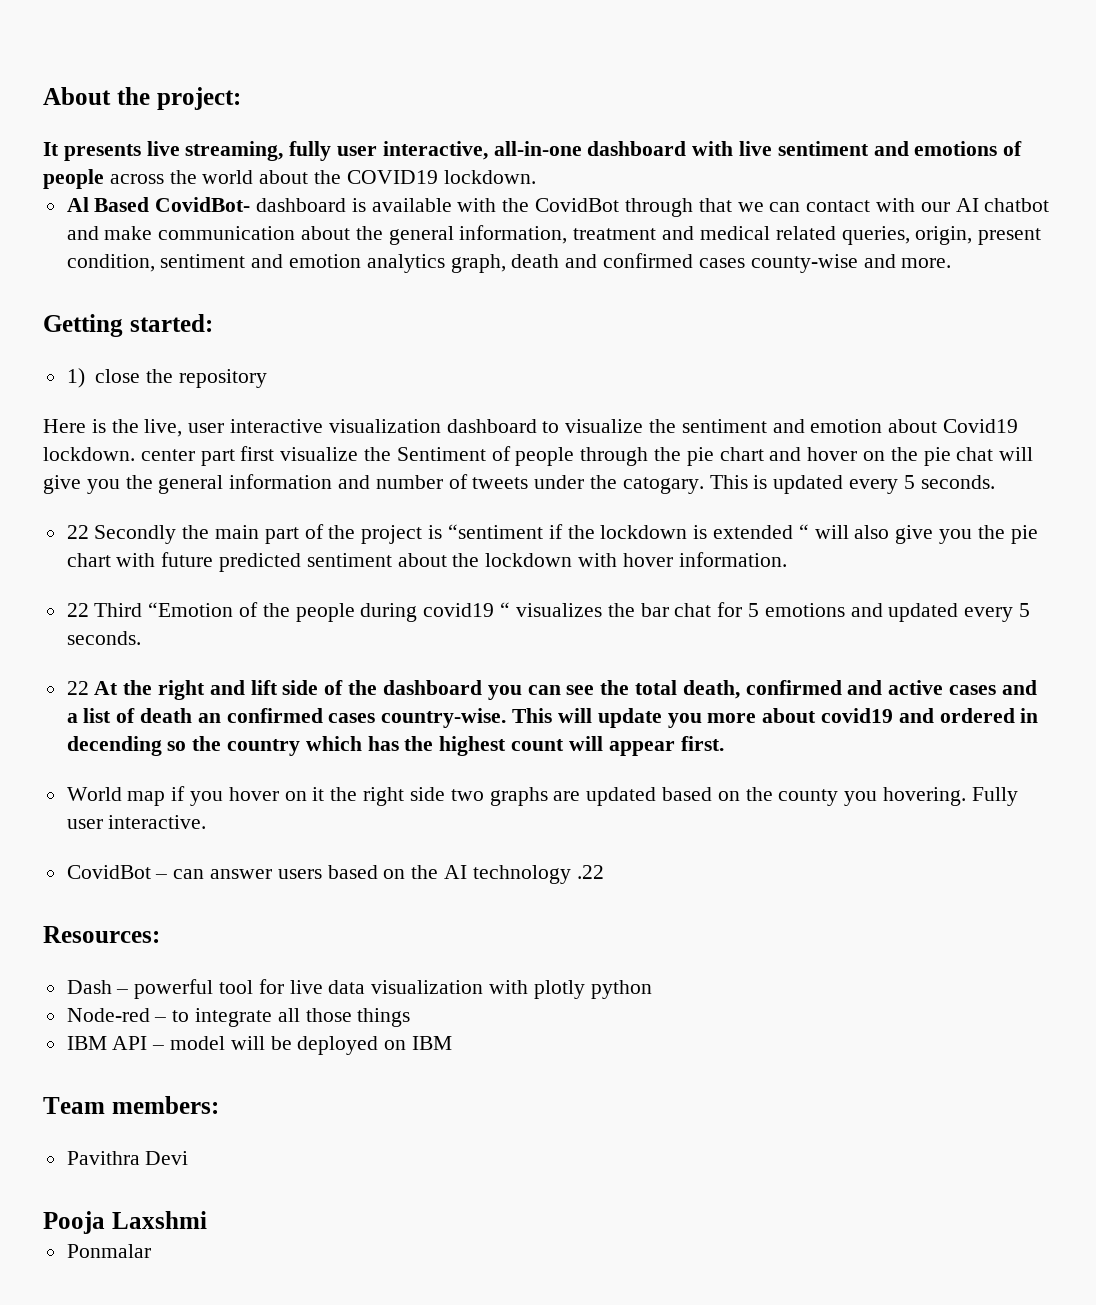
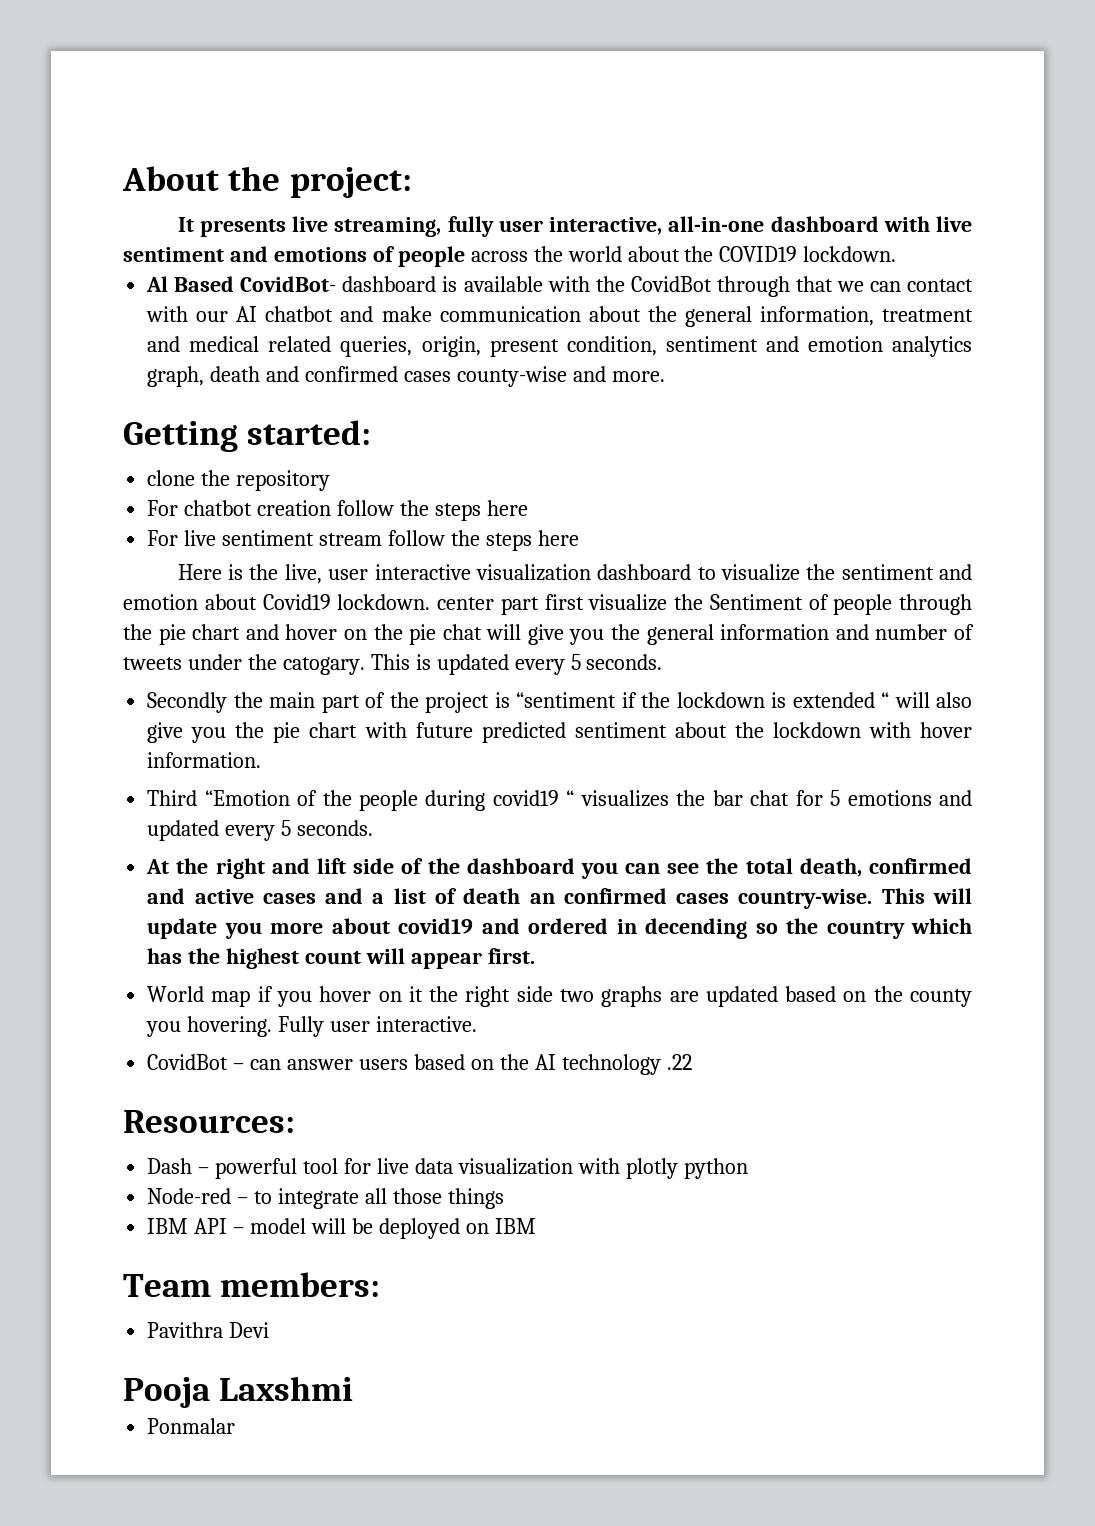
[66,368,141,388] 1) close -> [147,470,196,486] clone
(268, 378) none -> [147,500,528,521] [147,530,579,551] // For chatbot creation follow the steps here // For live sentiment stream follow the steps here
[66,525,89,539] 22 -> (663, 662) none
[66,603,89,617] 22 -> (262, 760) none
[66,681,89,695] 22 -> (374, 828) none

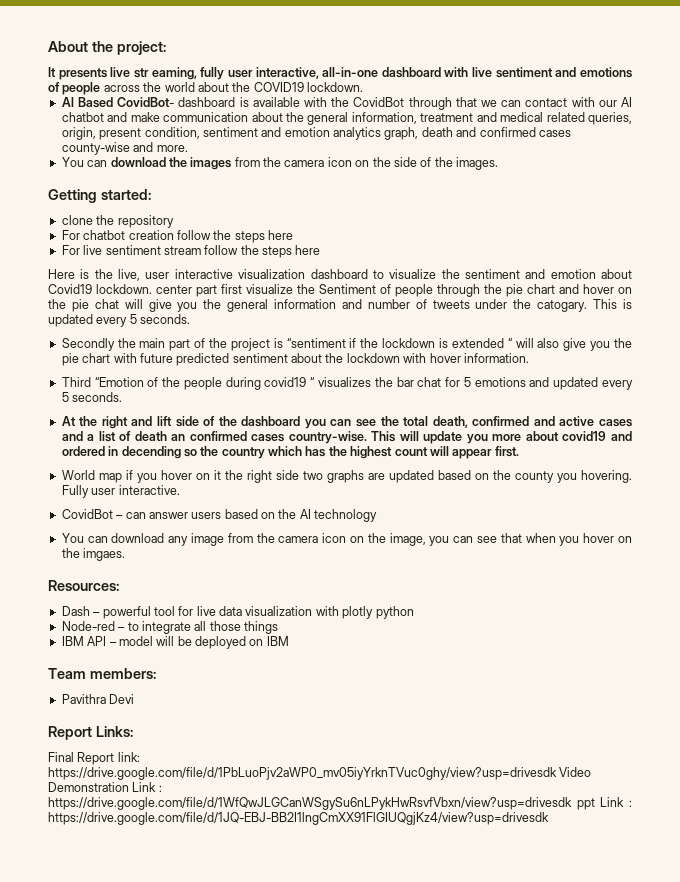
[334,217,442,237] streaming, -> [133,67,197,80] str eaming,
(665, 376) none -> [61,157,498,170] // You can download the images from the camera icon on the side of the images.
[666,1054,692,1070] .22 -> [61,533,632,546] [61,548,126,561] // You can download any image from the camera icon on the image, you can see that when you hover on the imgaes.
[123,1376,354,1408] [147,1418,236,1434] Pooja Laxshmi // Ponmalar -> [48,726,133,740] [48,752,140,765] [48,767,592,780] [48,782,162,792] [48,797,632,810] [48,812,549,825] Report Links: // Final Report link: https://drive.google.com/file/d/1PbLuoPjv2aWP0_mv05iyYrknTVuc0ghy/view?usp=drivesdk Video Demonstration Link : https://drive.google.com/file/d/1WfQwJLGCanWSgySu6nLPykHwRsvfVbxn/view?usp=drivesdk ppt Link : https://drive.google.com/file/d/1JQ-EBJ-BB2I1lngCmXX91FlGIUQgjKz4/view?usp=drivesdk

****************

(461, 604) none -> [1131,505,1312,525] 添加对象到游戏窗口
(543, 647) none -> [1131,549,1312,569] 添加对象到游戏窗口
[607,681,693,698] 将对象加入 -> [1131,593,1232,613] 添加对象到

****************

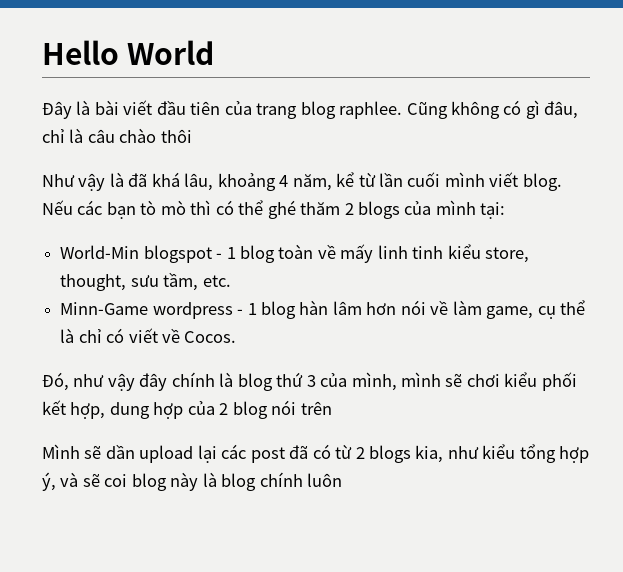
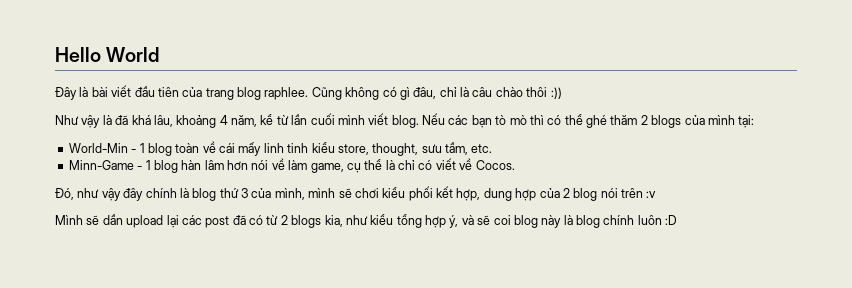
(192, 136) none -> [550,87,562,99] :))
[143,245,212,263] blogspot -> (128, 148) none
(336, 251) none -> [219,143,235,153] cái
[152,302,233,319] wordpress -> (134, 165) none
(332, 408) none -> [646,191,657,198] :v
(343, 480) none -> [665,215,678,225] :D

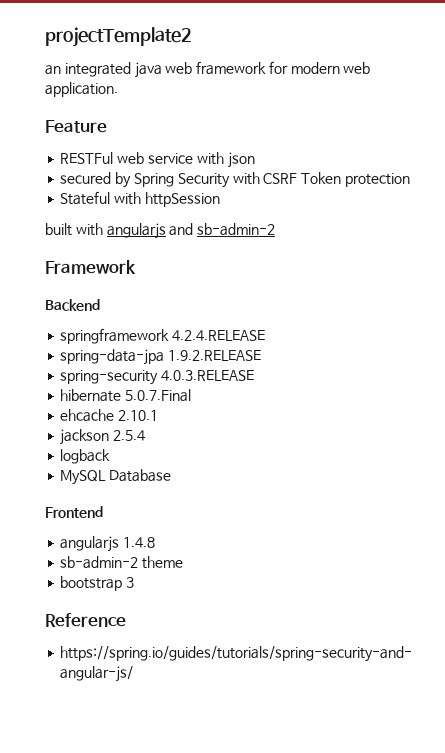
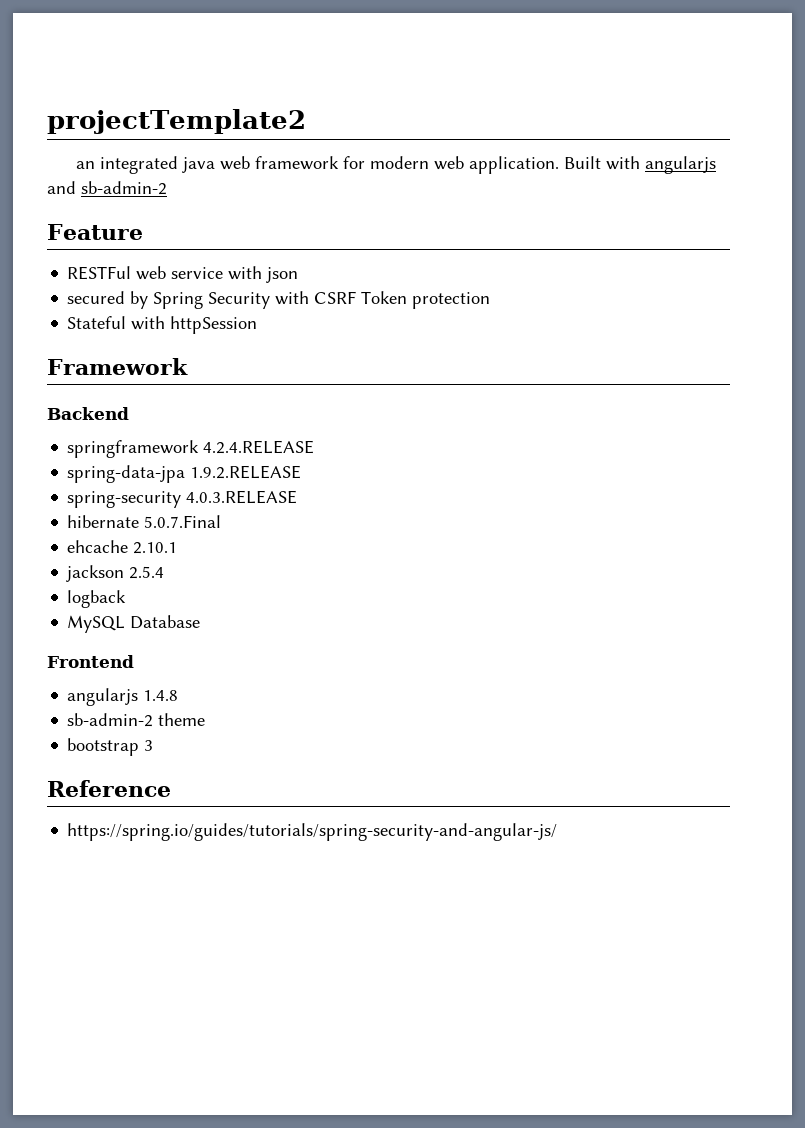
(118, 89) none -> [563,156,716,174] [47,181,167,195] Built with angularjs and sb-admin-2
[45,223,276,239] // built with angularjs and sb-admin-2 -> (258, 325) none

****************

• _Your assignment_:
Nothing except the lines from the one containing "[152,302,233,319] wordpress ->" through the one containing "[45,223,276,239] // built" should appear in the answer, exactly as above and without pictures.

• _Answer section_:
[152,302,233,319] wordpress -> (134, 165) none
(332, 408) none -> [646,191,657,198] :v
(343, 480) none -> [665,215,678,225] :D

(118, 89) none -> [563,156,716,174] [47,181,167,195] Built with angularjs and sb-admin-2
[45,223,276,239] // built with angularjs and sb-admin-2 -> (258, 325) none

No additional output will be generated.